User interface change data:
#####
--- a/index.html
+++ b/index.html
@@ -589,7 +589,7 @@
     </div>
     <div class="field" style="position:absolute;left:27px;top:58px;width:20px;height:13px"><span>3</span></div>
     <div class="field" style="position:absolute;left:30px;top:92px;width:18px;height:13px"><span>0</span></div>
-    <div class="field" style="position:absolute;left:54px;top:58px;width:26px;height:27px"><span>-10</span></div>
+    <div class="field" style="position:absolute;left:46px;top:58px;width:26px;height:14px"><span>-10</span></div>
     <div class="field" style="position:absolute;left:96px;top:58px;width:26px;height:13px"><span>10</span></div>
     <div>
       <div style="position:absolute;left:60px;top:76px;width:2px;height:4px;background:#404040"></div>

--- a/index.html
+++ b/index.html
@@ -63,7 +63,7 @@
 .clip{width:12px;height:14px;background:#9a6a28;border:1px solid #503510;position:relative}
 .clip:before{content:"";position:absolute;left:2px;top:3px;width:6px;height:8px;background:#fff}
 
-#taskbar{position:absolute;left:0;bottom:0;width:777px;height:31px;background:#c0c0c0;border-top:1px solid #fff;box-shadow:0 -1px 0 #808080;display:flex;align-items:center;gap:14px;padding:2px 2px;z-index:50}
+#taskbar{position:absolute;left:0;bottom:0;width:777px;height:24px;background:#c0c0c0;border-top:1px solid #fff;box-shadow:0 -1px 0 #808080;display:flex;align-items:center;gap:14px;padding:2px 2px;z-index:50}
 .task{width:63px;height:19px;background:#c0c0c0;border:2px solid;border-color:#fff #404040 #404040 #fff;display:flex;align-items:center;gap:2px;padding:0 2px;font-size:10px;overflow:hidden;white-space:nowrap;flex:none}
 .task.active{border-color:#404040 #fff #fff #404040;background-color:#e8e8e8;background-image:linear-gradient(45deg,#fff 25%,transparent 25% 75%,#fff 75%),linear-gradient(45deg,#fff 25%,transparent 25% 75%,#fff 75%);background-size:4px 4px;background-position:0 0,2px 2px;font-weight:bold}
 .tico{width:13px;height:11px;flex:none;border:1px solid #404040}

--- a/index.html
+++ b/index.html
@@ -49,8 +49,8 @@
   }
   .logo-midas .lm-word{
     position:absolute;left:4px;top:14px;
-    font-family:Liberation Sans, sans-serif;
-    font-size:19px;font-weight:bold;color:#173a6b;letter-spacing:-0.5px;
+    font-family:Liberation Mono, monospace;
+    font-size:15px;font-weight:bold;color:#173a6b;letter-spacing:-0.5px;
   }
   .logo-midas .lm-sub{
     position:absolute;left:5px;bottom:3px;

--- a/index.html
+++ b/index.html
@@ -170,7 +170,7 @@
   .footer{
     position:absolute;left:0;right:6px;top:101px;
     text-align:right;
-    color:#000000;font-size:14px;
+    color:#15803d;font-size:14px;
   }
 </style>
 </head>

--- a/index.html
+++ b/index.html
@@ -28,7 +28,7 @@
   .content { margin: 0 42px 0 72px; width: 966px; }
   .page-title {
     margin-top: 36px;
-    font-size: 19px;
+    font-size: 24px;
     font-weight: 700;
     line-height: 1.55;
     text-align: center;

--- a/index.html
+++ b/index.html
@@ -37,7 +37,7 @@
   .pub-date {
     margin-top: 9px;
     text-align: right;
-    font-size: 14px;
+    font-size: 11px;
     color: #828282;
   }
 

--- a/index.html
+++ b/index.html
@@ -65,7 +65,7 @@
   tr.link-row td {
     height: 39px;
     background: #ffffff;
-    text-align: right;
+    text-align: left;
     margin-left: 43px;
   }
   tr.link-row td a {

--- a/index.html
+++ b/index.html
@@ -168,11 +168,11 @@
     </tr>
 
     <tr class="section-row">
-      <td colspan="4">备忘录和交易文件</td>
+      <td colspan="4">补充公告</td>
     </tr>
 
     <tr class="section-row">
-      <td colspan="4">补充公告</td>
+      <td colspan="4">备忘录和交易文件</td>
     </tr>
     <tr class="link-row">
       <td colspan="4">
#####
Could you give the data above again, exact in every line?

- _RESPONSE AREA_:
--- a/index.html
+++ b/index.html
@@ -589,7 +589,7 @@
     </div>
     <div class="field" style="position:absolute;left:27px;top:58px;width:20px;height:13px"><span>3</span></div>
     <div class="field" style="position:absolute;left:30px;top:92px;width:18px;height:13px"><span>0</span></div>
-    <div class="field" style="position:absolute;left:54px;top:58px;width:26px;height:27px"><span>-10</span></div>
+    <div class="field" style="position:absolute;left:46px;top:58px;width:26px;height:14px"><span>-10</span></div>
     <div class="field" style="position:absolute;left:96px;top:58px;width:26px;height:13px"><span>10</span></div>
     <div>
       <div style="position:absolute;left:60px;top:76px;width:2px;height:4px;background:#404040"></div>

--- a/index.html
+++ b/index.html
@@ -63,7 +63,7 @@
 .clip{width:12px;height:14px;background:#9a6a28;border:1px solid #503510;position:relative}
 .clip:before{content:"";position:absolute;left:2px;top:3px;width:6px;height:8px;background:#fff}
 
-#taskbar{position:absolute;left:0;bottom:0;width:777px;height:31px;background:#c0c0c0;border-top:1px solid #fff;box-shadow:0 -1px 0 #808080;display:flex;align-items:center;gap:14px;padding:2px 2px;z-index:50}
+#taskbar{position:absolute;left:0;bottom:0;width:777px;height:24px;background:#c0c0c0;border-top:1px solid #fff;box-shadow:0 -1px 0 #808080;display:flex;align-items:center;gap:14px;padding:2px 2px;z-index:50}
 .task{width:63px;height:19px;background:#c0c0c0;border:2px solid;border-color:#fff #404040 #404040 #fff;display:flex;align-items:center;gap:2px;padding:0 2px;font-size:10px;overflow:hidden;white-space:nowrap;flex:none}
 .task.active{border-color:#404040 #fff #fff #404040;background-color:#e8e8e8;background-image:linear-gradient(45deg,#fff 25%,transparent 25% 75%,#fff 75%),linear-gradient(45deg,#fff 25%,transparent 25% 75%,#fff 75%);background-size:4px 4px;background-position:0 0,2px 2px;font-weight:bold}
 .tico{width:13px;height:11px;flex:none;border:1px solid #404040}

--- a/index.html
+++ b/index.html
@@ -49,8 +49,8 @@
   }
   .logo-midas .lm-word{
     position:absolute;left:4px;top:14px;
-    font-family:Liberation Sans, sans-serif;
-    font-size:19px;font-weight:bold;color:#173a6b;letter-spacing:-0.5px;
+    font-family:Liberation Mono, monospace;
+    font-size:15px;font-weight:bold;color:#173a6b;letter-spacing:-0.5px;
   }
   .logo-midas .lm-sub{
     position:absolute;left:5px;bottom:3px;

--- a/index.html
+++ b/index.html
@@ -170,7 +170,7 @@
   .footer{
     position:absolute;left:0;right:6px;top:101px;
     text-align:right;
-    color:#000000;font-size:14px;
+    color:#15803d;font-size:14px;
   }
 </style>
 </head>

--- a/index.html
+++ b/index.html
@@ -28,7 +28,7 @@
   .content { margin: 0 42px 0 72px; width: 966px; }
   .page-title {
     margin-top: 36px;
-    font-size: 19px;
+    font-size: 24px;
     font-weight: 700;
     line-height: 1.55;
     text-align: center;

--- a/index.html
+++ b/index.html
@@ -37,7 +37,7 @@
   .pub-date {
     margin-top: 9px;
     text-align: right;
-    font-size: 14px;
+    font-size: 11px;
     color: #828282;
   }
 

--- a/index.html
+++ b/index.html
@@ -65,7 +65,7 @@
   tr.link-row td {
     height: 39px;
     background: #ffffff;
-    text-align: right;
+    text-align: left;
     margin-left: 43px;
   }
   tr.link-row td a {

--- a/index.html
+++ b/index.html
@@ -168,11 +168,11 @@
     </tr>
 
     <tr class="section-row">
-      <td colspan="4">备忘录和交易文件</td>
+      <td colspan="4">补充公告</td>
     </tr>
 
     <tr class="section-row">
-      <td colspan="4">补充公告</td>
+      <td colspan="4">备忘录和交易文件</td>
     </tr>
     <tr class="link-row">
       <td colspan="4">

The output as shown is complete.